» Task
Retype only the lines below from the one with "India | Country Rank: 2784662 -> 2784667" to the one with "Japan | Change: 0.315 -> 0.314", inclusive, skipping every image.

[[ The data, beginning ]]

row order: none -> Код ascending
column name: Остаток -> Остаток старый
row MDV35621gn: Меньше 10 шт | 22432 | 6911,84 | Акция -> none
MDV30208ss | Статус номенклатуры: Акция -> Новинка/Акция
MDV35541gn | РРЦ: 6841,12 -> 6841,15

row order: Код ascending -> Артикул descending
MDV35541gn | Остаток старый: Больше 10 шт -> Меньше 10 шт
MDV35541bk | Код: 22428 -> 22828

[[ The data, end ]]
[[ The data, beginning ]]

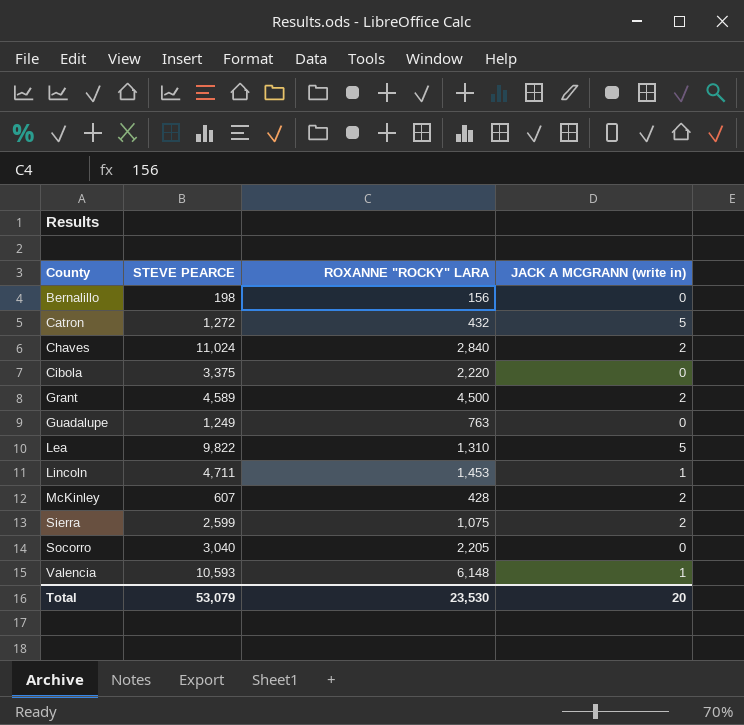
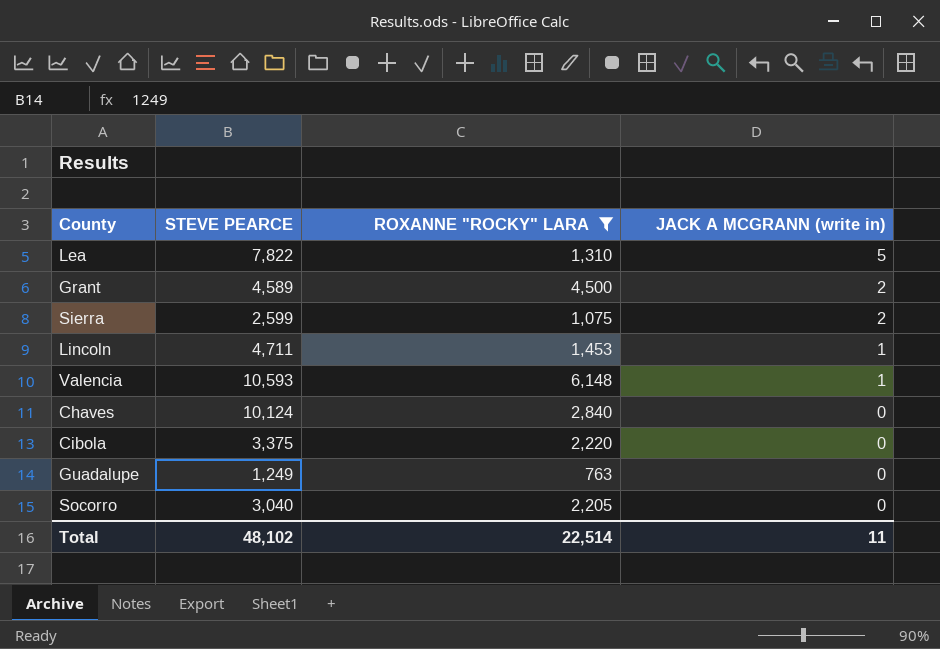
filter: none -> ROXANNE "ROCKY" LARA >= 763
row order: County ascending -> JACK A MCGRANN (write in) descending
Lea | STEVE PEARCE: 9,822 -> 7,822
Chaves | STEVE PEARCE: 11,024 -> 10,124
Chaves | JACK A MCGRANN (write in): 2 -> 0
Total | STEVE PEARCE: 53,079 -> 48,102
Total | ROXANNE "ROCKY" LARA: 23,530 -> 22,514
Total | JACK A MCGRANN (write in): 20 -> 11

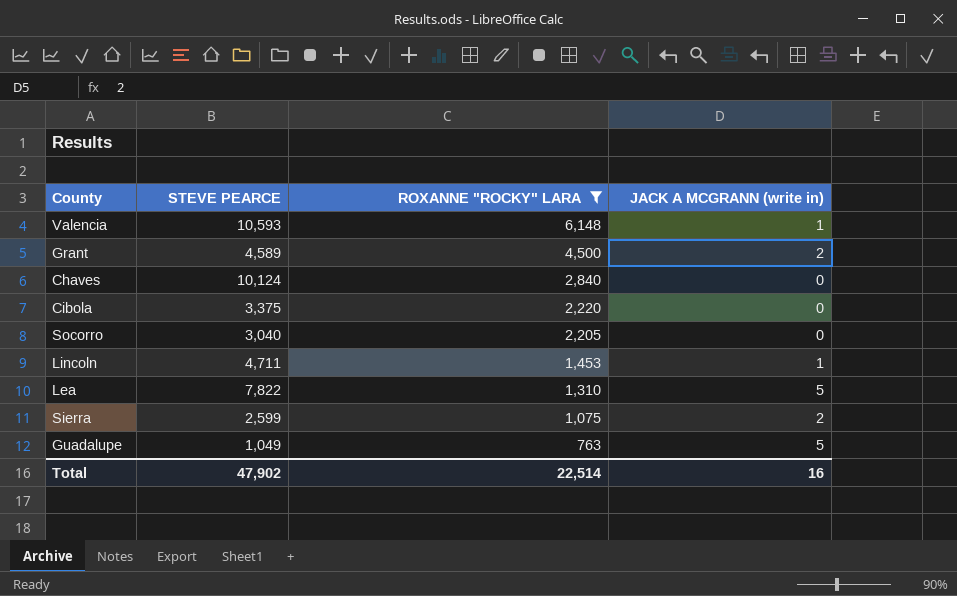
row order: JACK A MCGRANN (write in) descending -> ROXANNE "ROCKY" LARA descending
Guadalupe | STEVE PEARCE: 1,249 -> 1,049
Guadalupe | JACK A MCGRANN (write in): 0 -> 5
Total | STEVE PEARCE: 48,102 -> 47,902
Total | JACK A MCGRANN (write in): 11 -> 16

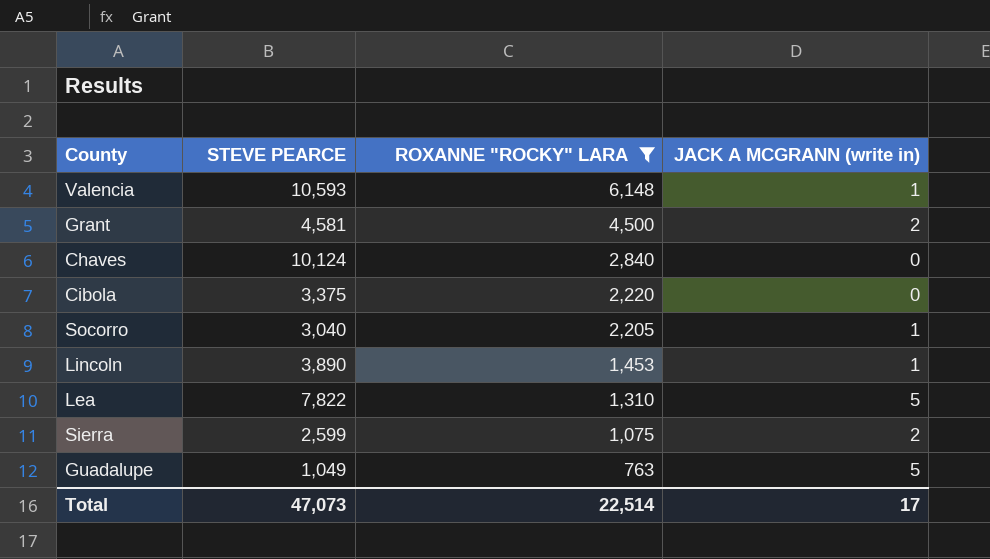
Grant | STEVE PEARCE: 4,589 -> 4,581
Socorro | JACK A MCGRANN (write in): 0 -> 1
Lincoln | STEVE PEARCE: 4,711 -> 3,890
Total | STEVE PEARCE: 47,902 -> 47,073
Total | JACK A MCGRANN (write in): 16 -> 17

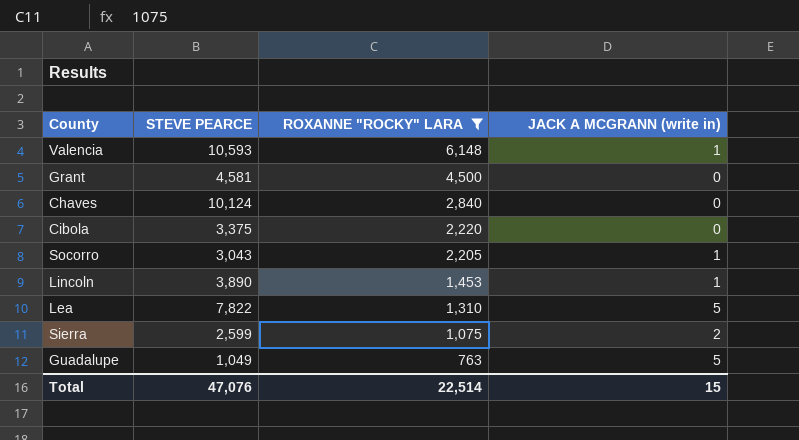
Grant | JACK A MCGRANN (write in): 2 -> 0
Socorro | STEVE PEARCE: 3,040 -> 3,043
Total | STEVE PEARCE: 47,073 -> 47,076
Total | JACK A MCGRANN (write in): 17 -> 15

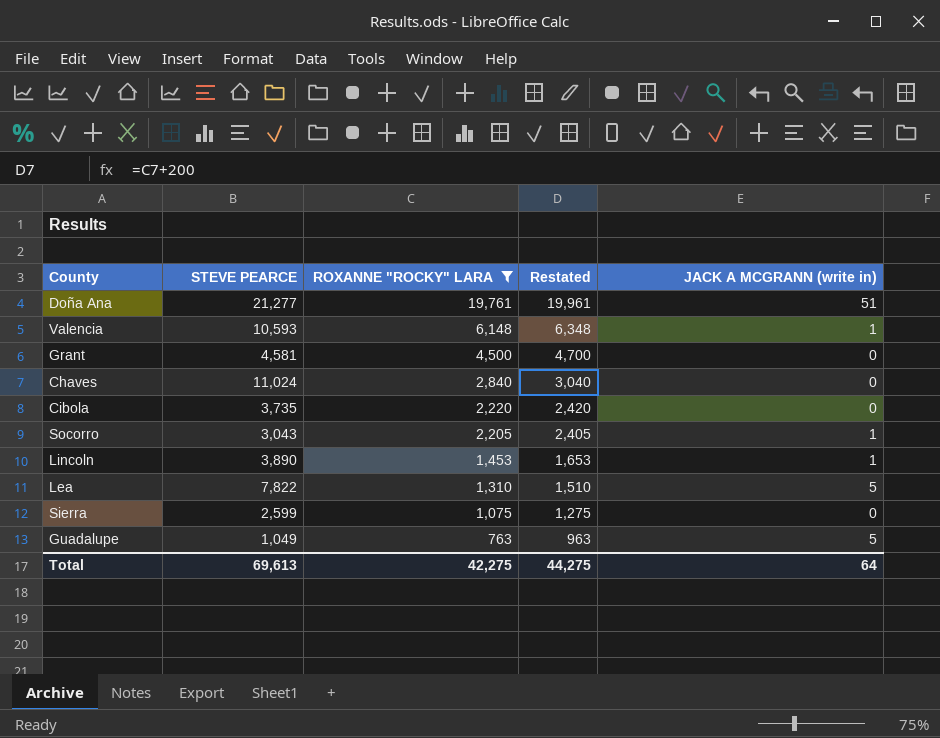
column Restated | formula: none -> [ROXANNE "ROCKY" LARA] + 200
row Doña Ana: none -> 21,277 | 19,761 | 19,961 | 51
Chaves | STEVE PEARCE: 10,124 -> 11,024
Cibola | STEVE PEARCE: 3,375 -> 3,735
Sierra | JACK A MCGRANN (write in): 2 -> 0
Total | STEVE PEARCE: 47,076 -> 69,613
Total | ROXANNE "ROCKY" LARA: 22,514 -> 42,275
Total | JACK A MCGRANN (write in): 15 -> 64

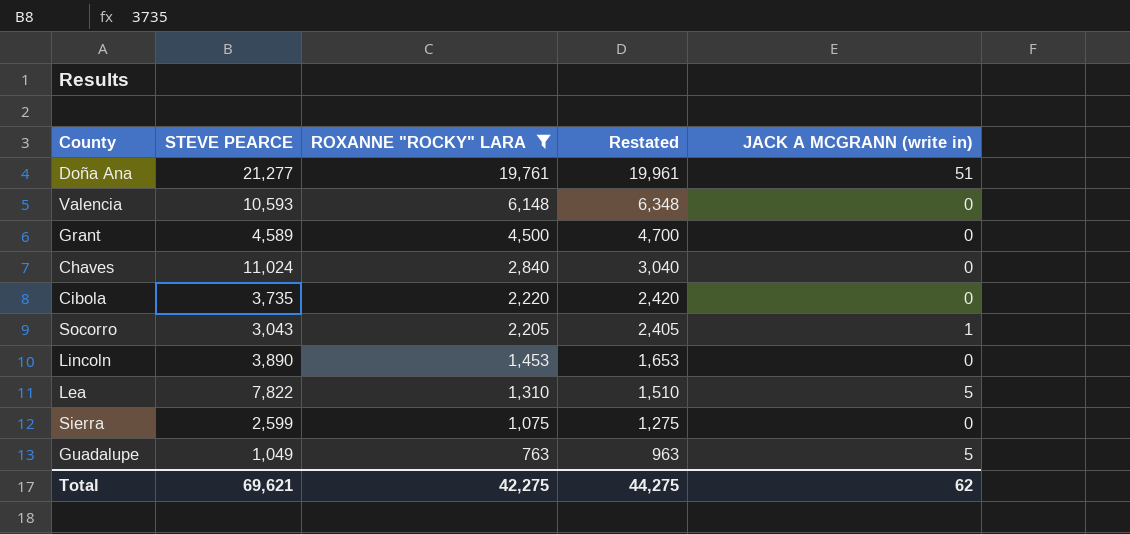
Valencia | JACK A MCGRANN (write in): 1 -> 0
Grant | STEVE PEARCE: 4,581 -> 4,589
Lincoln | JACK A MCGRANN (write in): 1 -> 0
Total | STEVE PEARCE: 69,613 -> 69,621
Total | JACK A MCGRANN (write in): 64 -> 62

[[ The data, end ]]
[[ The data, beginning ]]

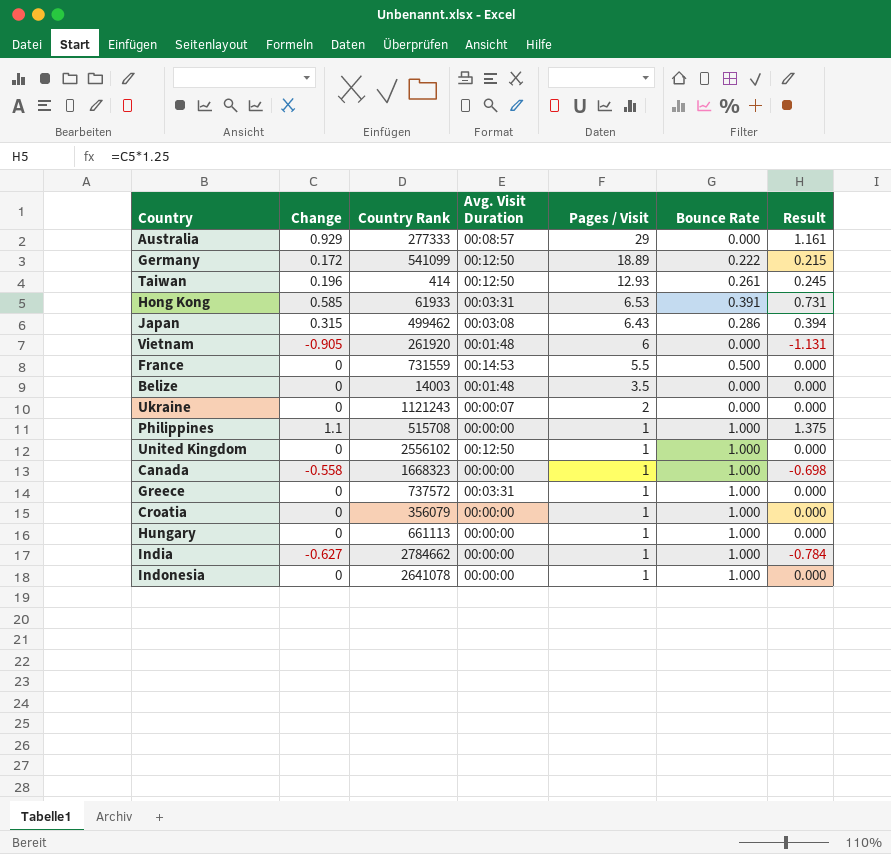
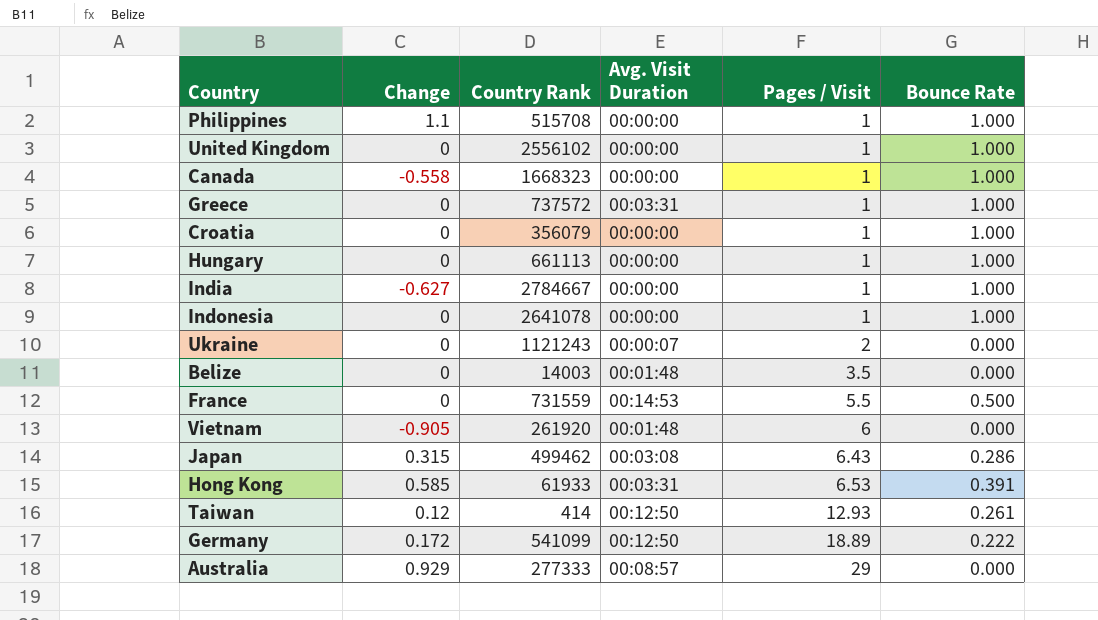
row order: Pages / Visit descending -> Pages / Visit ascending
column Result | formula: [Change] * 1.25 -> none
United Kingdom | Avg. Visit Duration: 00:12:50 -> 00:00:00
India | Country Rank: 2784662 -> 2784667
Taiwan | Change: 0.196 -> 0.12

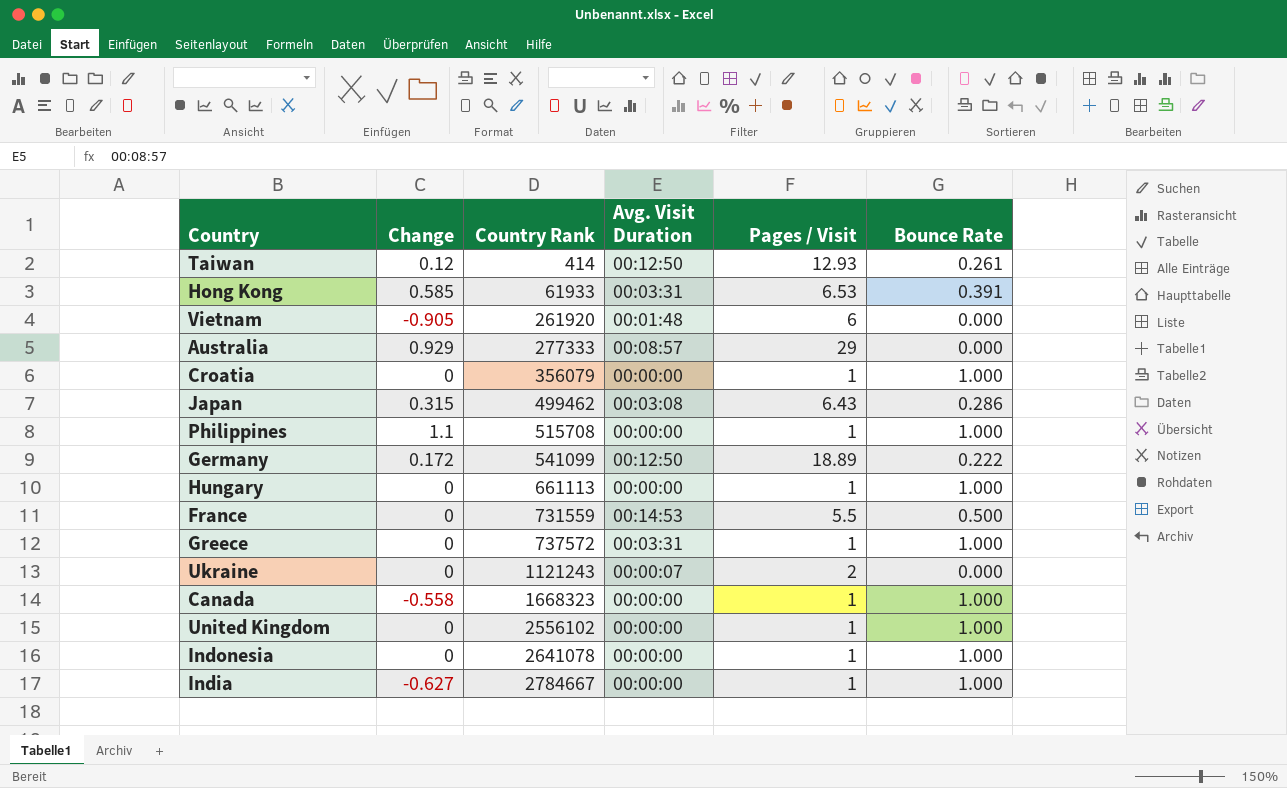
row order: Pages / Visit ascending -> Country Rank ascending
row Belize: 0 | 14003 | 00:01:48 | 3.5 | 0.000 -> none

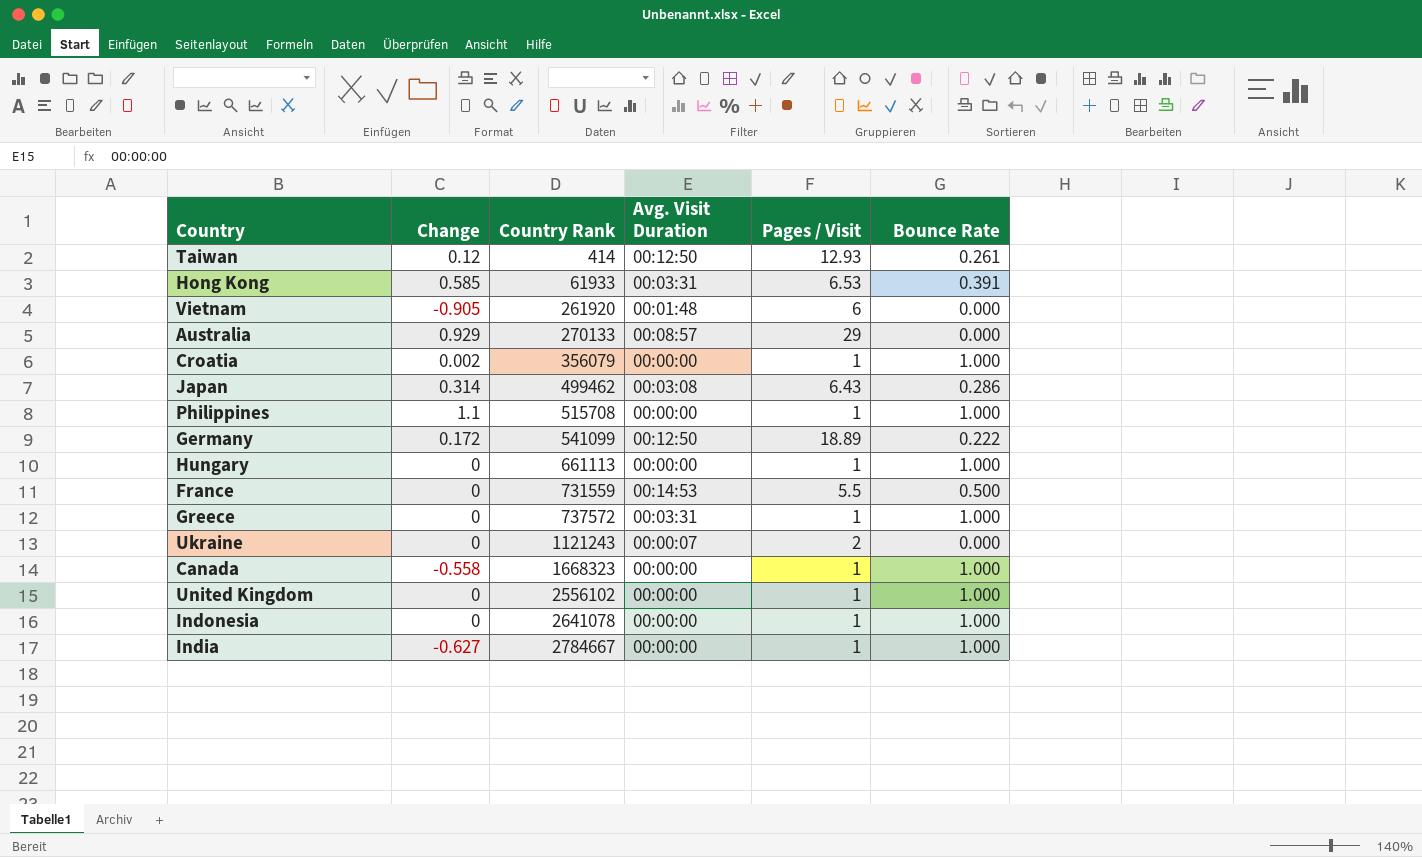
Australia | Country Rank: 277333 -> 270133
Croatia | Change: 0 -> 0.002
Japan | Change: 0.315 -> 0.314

[[ The data, end ]]

» Reply to the task
India | Country Rank: 2784662 -> 2784667
Taiwan | Change: 0.196 -> 0.12

row order: Pages / Visit ascending -> Country Rank ascending
row Belize: 0 | 14003 | 00:01:48 | 3.5 | 0.000 -> none

Australia | Country Rank: 277333 -> 270133
Croatia | Change: 0 -> 0.002
Japan | Change: 0.315 -> 0.314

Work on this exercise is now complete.